Command Line Interface

vcp

VCP CLI - A command-line interface (CLI) to the Chan Zuckerberg Initiative’s Virtual Cell Platform (VCP)

vcp [OPTIONS] COMMAND [ARGS]...

benchmarks

View and run benchmarks available on the Virtual Cell Platform

vcp benchmarks [OPTIONS] COMMAND [ARGS]...

get

Fetch and display benchmark results from the API.

Use filters to select by model, dataset, or task. Choose to show model, baseline, or both metrics.

vcp benchmarks get [OPTIONS]

Options

-b, --benchmark-key <benchmark_key>

Filter by benchmark key (substring match with ‘*’ wildcards, e.g. ‘scvi*v1-tsv2*liver-label*pred’)

-m, --model-filter <model_filter>

Filter by model key (substring match with ‘*’ wildcards, e.g. ‘scvi*v1’)

-d, --dataset-filter <dataset_filter>

Filter by dataset key (substring match with ‘*’ wildcards, e.g ‘tsv2*liver’)

-t, --task-filter <task_filter>

Filter by task key (substring match with ‘*’ wildcards, e.g. ‘label*pred’)

-f, --format <format>

Output format

Options:

table | json

list

List available model, dataset and task benchmark combinations. You can filter results by dataset, model, or task using glob patterns.

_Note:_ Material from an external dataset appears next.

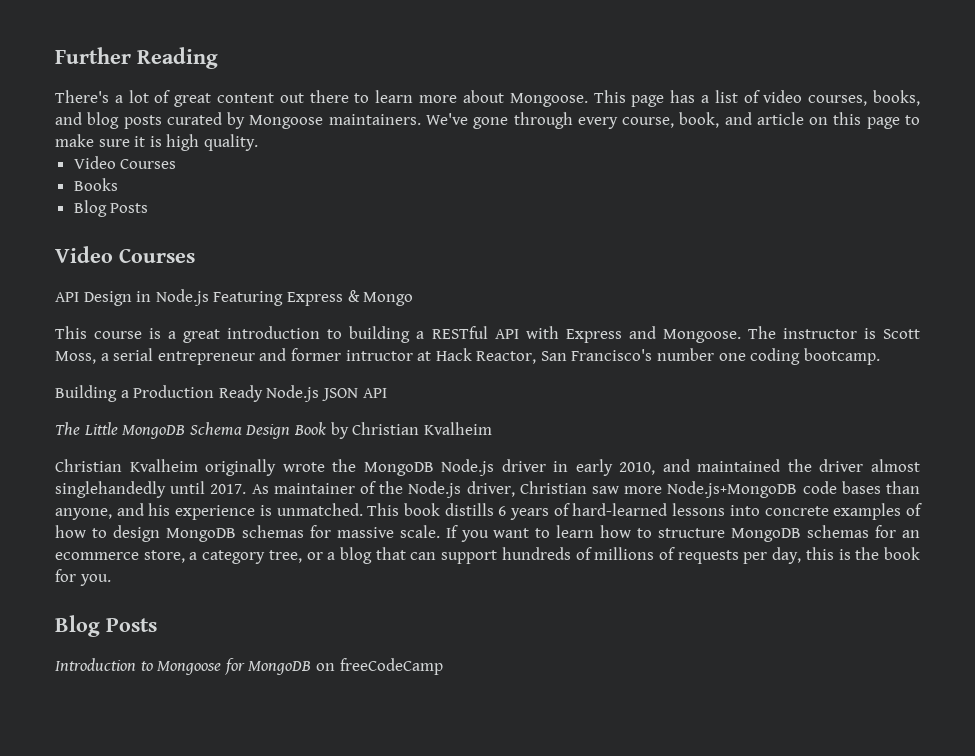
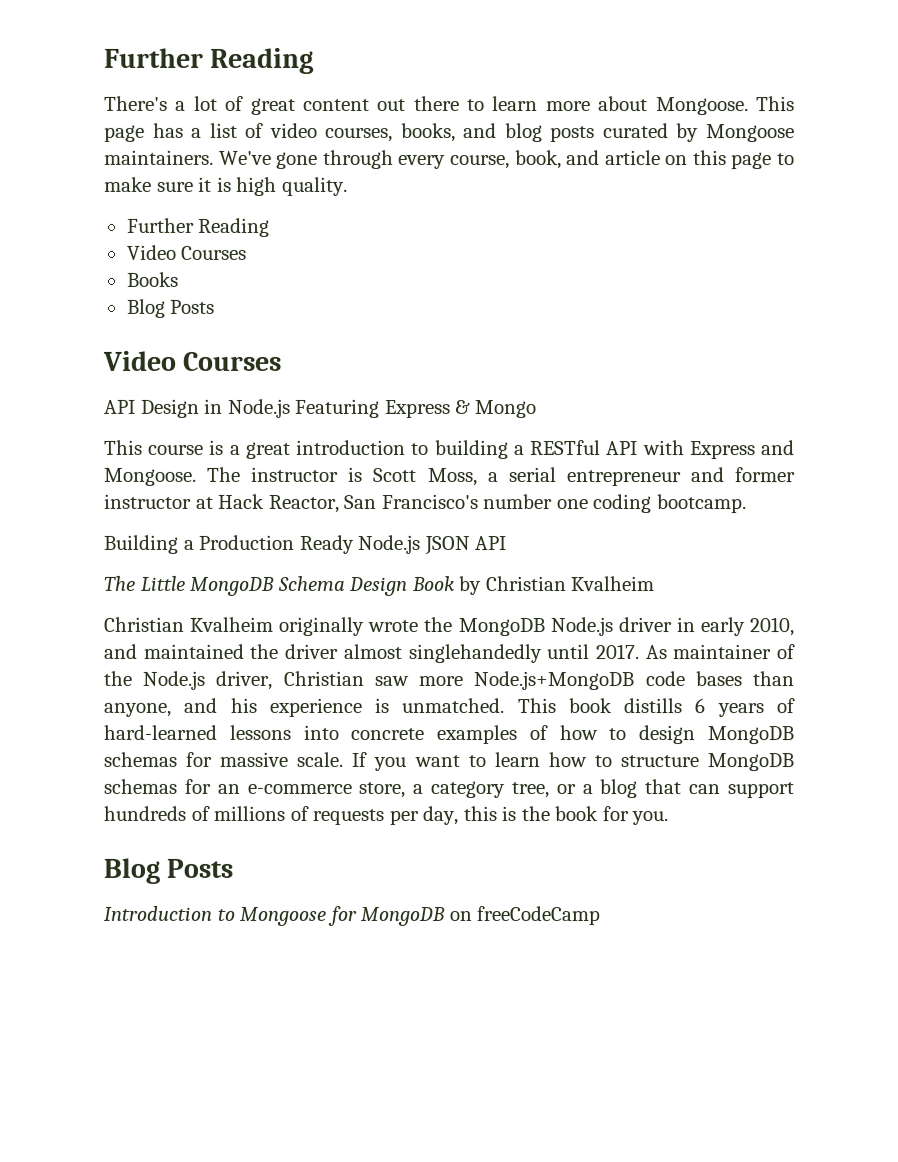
(258, 142) none -> [126,217,271,237] // Further Reading
[345,350,413,361] intructor -> [104,493,192,509] instructor
[55,552,139,560] ecommerce -> [246,783,352,794] e-commerce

vcp benchmarks list [OPTIONS]

Options

-b, --benchmark-key <benchmark_key>

Filter by benchmark key

-m, --model-filter <model_filter>

Filter by model key (substring match with ‘*’ wildcards, e.g. ‘scvi*v1’).

-d, --dataset-filter <dataset_filter>

Filter by dataset key (substring match with ‘*’ wildcards, e.g. ‘tsv2*liver’).

-t, --task-filter <task_filter>

Filter by task key (substring match with ‘*’ wildcards, e.g. ‘label*pred’).

-f, --format <format>

Output format

Options:

table | json

run

Run a benchmark task on a model and dataset.

Use a VCP model (–model-key) or a precomputed cell representation (–cell-representation). Datasets can be VCP datasets (–dataset-key) or user datasets (–user-dataset).

vcp benchmarks run [OPTIONS]

Options

-b, --benchmark-key <benchmark_key>

Shortcut for specifying model, dataset, and task together. Format: MODEL-DATASET-TASK (e.g., scvi_homo_sapiens-tsv2_blood-cell_type_annotation).

-m, --model-key <model_key>

Model key from the registry (e.g., scvi_homo_sapiens).

-d, --dataset-key <dataset_key>

Dataset key from czbenchmarks datasets(e.g., tsv2_blood). Can be used multiple times.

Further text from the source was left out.